(Dataset items)
▼

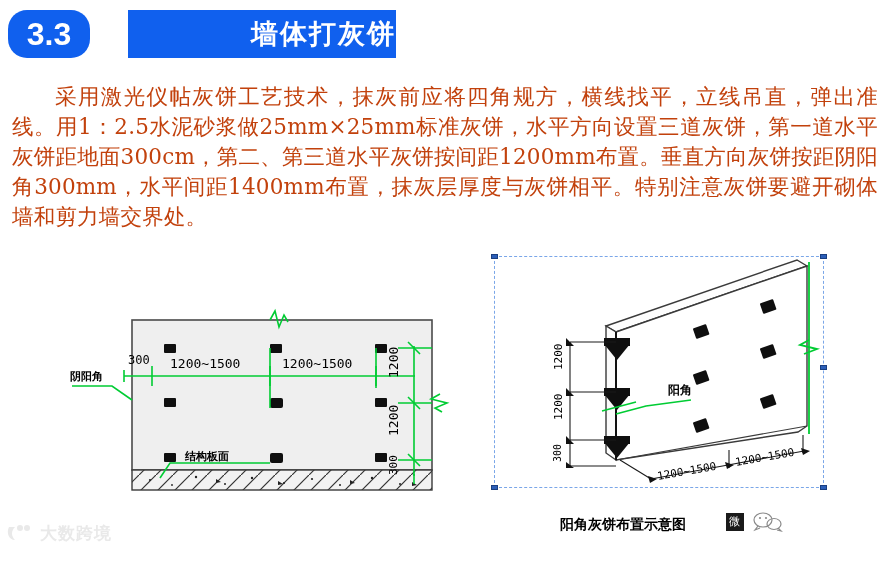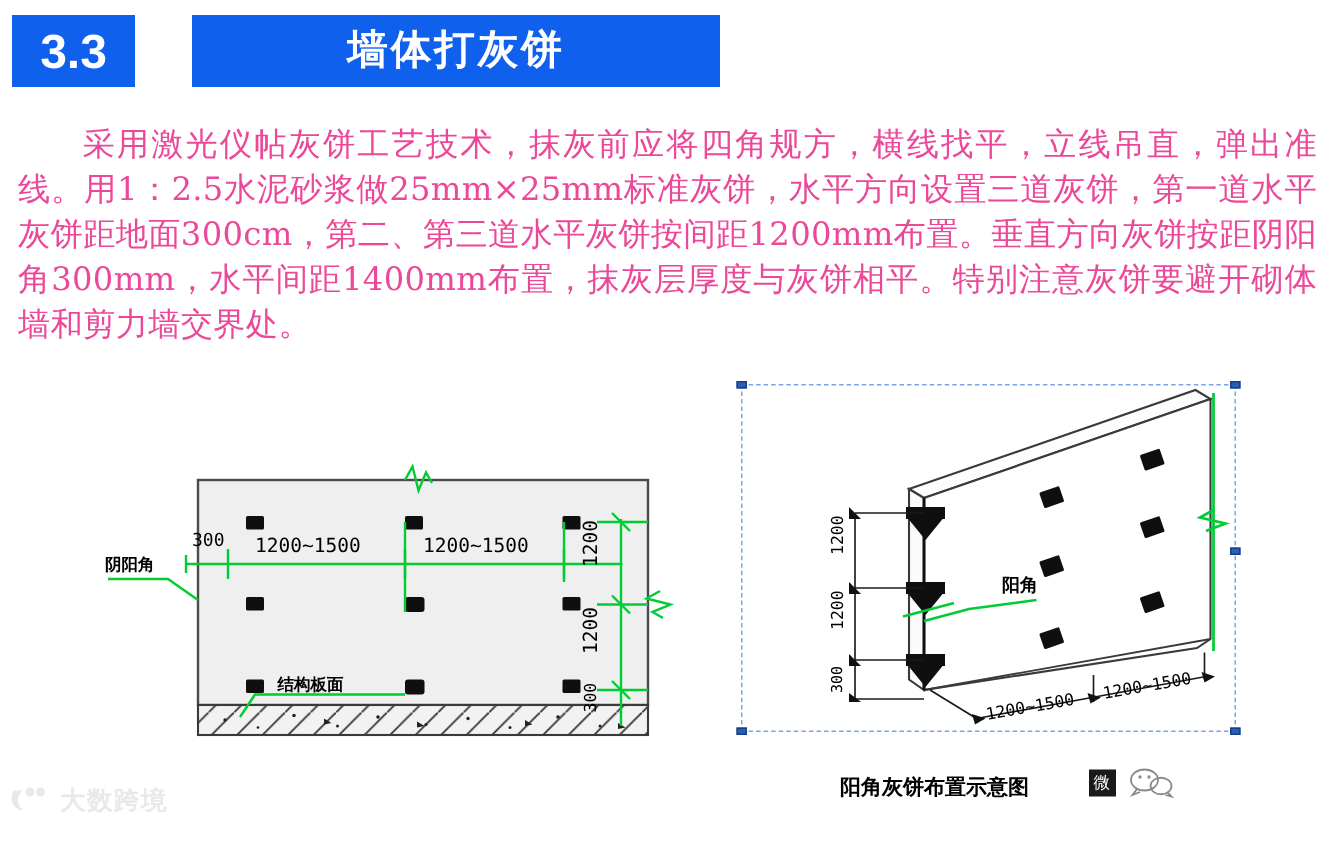--- a/index.html
+++ b/index.html
@@ -27,47 +27,48 @@
     left: 8px; top: 10px;
     width: 82px; height: 48px;
     background: #1060ee;
     color: #ffffff;
     font-family: "Liberation Sans", sans-serif;
     font-weight: bold;
     font-size: 32px;
     line-height: 48px;
     text-align: center;
     letter-spacing: 0px;
+    border-radius: 19px;
   }
   #section-title-bar {
     position: absolute;
     left: 128px; top: 10px;
-    width: 352px; height: 48px;
+    width: 268px; height: 48px;
     background: #1060ee;
     color: #ffffff;
     font-family: "DejaVu Sans", "Liberation Sans", sans-serif;
     font-weight: bold;
     font-size: 27px;
     line-height: 48px;
-    text-align: center;
+    text-align: right;
     letter-spacing: 2px;
   }
 
   
   #body-paragraph {
     position: absolute;
     left: 12px; top: 82px;
     width: 866px;
     font-family: "DejaVu Serif", "Liberation Serif", serif;
     font-size: 21.5px;
     line-height: 30px;
     text-align: justify;
     text-indent: 2em;
     letter-spacing: 0.2px;
-    color: #ec4899;
+    color: #c2410c;
   }
 
   
   #figures-area {
     position: absolute;
     left: 0; top: 248px;
     width: 891px; height: 314px;
   }
 
   .fig-caption {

▲

• WHAT YOU HAVE TO DO: All lines from the one that holds "text-indent: 2em;" through the end of the records are to be returned exactly, including both boundary lines, and no others.

• TASK RESPONSE:
     text-indent: 2em;
     letter-spacing: 0.2px;
-    color: #ec4899;
+    color: #c2410c;
   }
 
   
   #figures-area {
     position: absolute;
     left: 0; top: 248px;
     width: 891px; height: 314px;
   }
 
   .fig-caption {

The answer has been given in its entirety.